Abstract

Diabetic patients present an increased risk for heart failure (HF) independently of the presence of coronary artery disease (CAD) and hypertension. However, little is known about circulatory microRNA (miRNA), an important regulatory RNA in this population. To evaluate serum miRNA profile of patients with diabetes mellitus (DM) and HF and analyze its relationship with pathophysiological pathways involved. The accumulation of 179 miRNAs was measured in serum of diabetic patients with HF and compared to the same measurements in healthy control subjects. The miRNAs were assayed using quantitative polymerase chain reaction (qPCR) on the Serum/Plasma Focus microRNA PCR panel (Qiagen) with LightCycler® 96 Real-Time PCR System (Roche). A pairwise comparison of mean relative miRNA accumulation levels was performed to establish those miRNAs that are differently expressed in patients with: 1) HF; 2) HF and chronic coronary syndrome (HF-CAD); and 3) HF without chronic coronary syndrome (HF-nonCAD) compared to healthy controls.

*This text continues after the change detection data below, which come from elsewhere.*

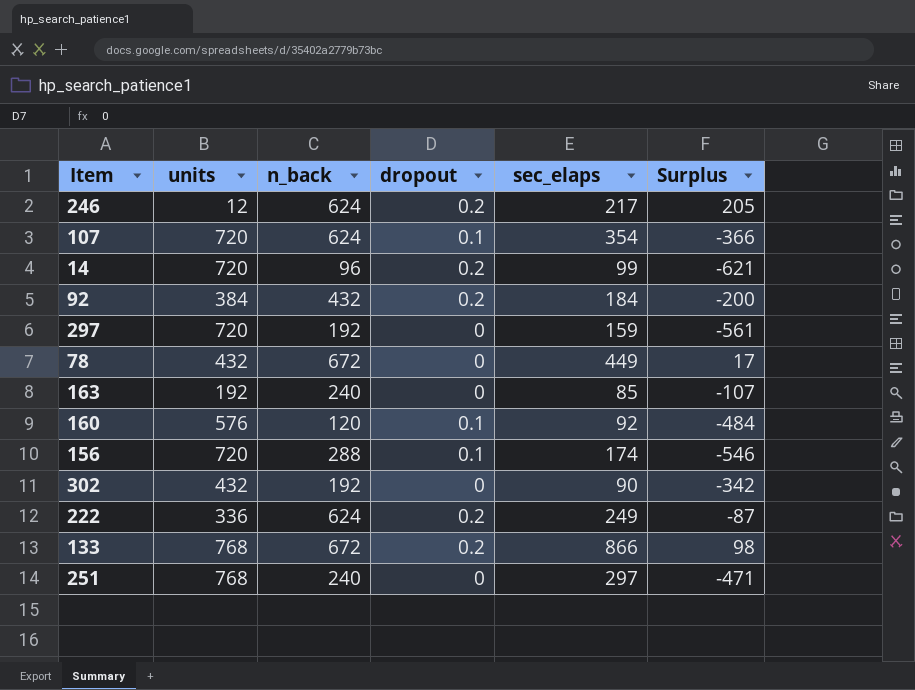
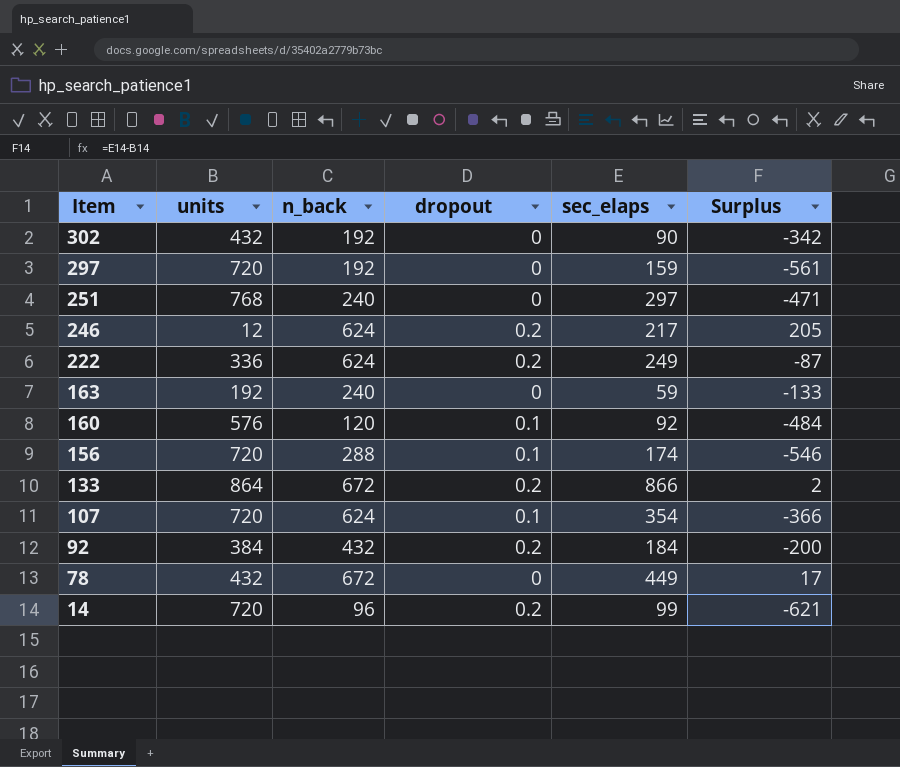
row order: none -> Item descending
163 | sec_elaps: 85 -> 59
163 | Surplus: -107 -> -133
133 | units: 768 -> 864
133 | Surplus: 98 -> 2

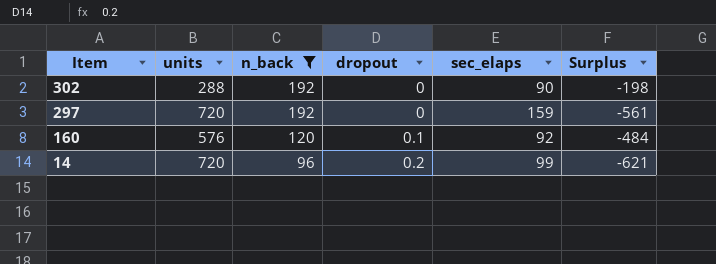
filter: none -> n_back <= 192
302 | units: 432 -> 288
302 | Surplus: -342 -> -198

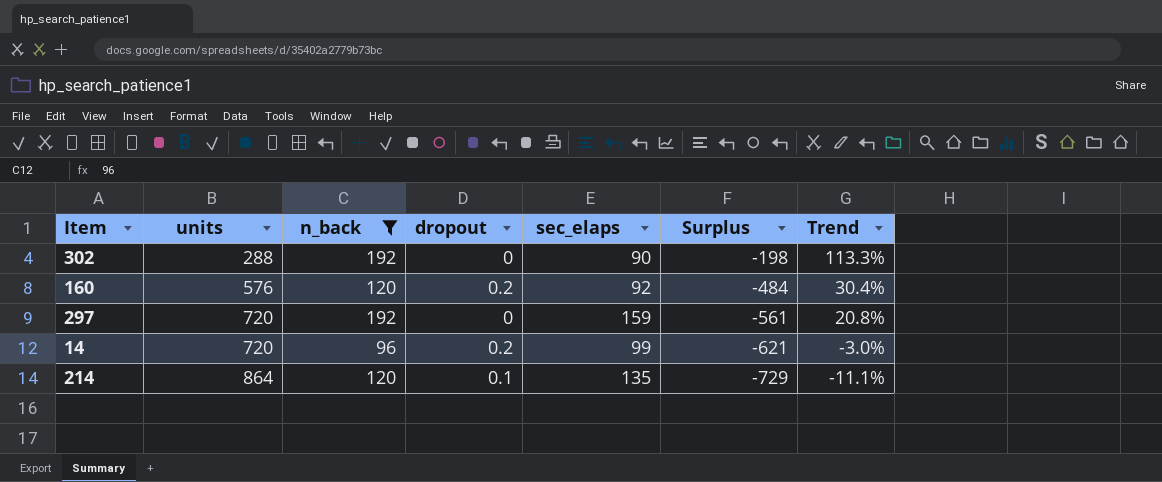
row order: Item descending -> units ascending
column Trend | formula: none -> ([n_back] - [sec_elaps]) / [sec_elaps]
160 | dropout: 0.1 -> 0.2
row 214: none -> 864 | 120 | 0.1 | 135 | -729 | -11.1%

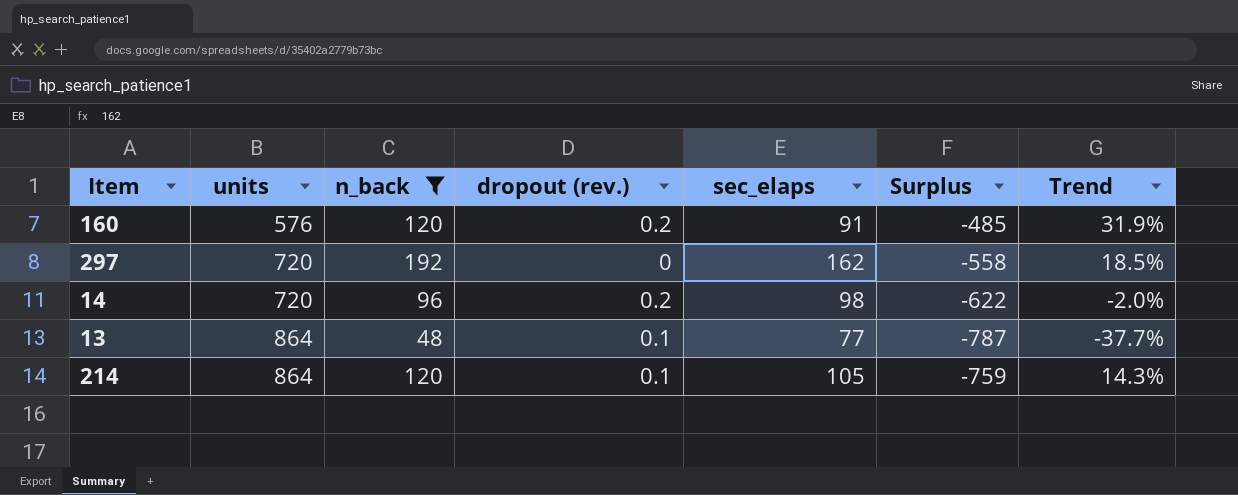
column name: dropout -> dropout (rev.)
row 302: 288 | 192 | 0 | 90 | -198 | 113.3% -> none
160 | sec_elaps: 92 -> 91
160 | Surplus: -484 -> -485
160 | Trend: 30.4% -> 31.9%
297 | sec_elaps: 159 -> 162
297 | Surplus: -561 -> -558
297 | Trend: 20.8% -> 18.5%
14 | sec_elaps: 99 -> 98
14 | Surplus: -621 -> -622
14 | Trend: -3.0% -> -2.0%
row 13: none -> 864 | 48 | 0.1 | 77 | -787 | -37.7%
214 | sec_elaps: 135 -> 105
214 | Surplus: -729 -> -759
214 | Trend: -11.1% -> 14.3%

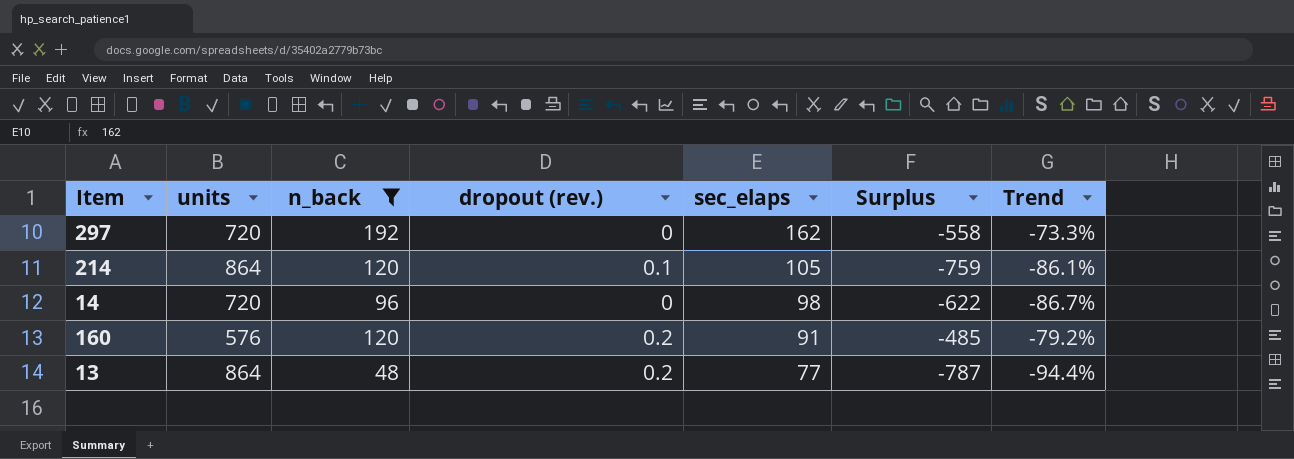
row order: units ascending -> sec_elaps descending
column Trend | formula: ([n_back] - [sec_elaps]) / [sec_elaps] -> ([n_back] - [units]) / [units]
14 | dropout (rev.): 0.2 -> 0
13 | dropout (rev.): 0.1 -> 0.2

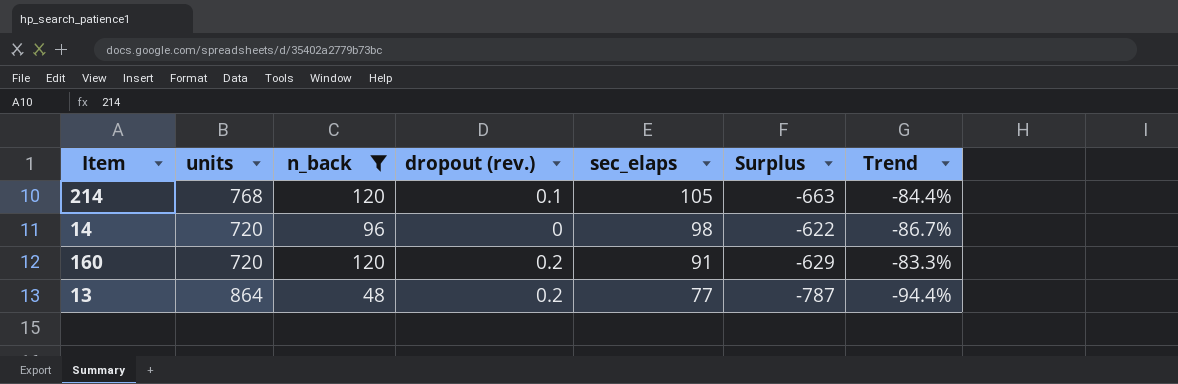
row 297: 720 | 192 | 0 | 162 | -558 | -73.3% -> none
214 | units: 864 -> 768
214 | Surplus: -759 -> -663
214 | Trend: -86.1% -> -84.4%
160 | units: 576 -> 720
160 | Surplus: -485 -> -629
160 | Trend: -79.2% -> -83.3%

To gain insight into these functions of miRNAs, we applied Gene Ontology (GO) enrichment analysis of Biological Processes and Molecular Functions of their predicted targets. The pairwise comparison revealed that 12 miRNAs were significantly downregulated in HF-CAD patients compared to controls, whereas 4 miRNAs were considerably deregulated in HF-nonCAD patients, with miRNA-15b-5p being downregulated in both groups. The GO analysis revealed that differentially accumulated targets of miRNAs include genes involved in potassium channel function, MAPK kinase activity and DNA transcription regulation, with similar alterations observed in the whole HF group and HF-CAD subgroup as well as a response to stress and apoptosis (in HF group), and genes involved in the development (in HF-CAD group). No oriented specialization of deregulated miRNA targets was observed in the HF-nonCAD subgroup. We observed a significant downregulation of 13 miRNAs in diabetic HF patients, which was not reported previously either in HF or diabetic patients. Downregulated miRNAs regulate angiogenesis and apoptosis.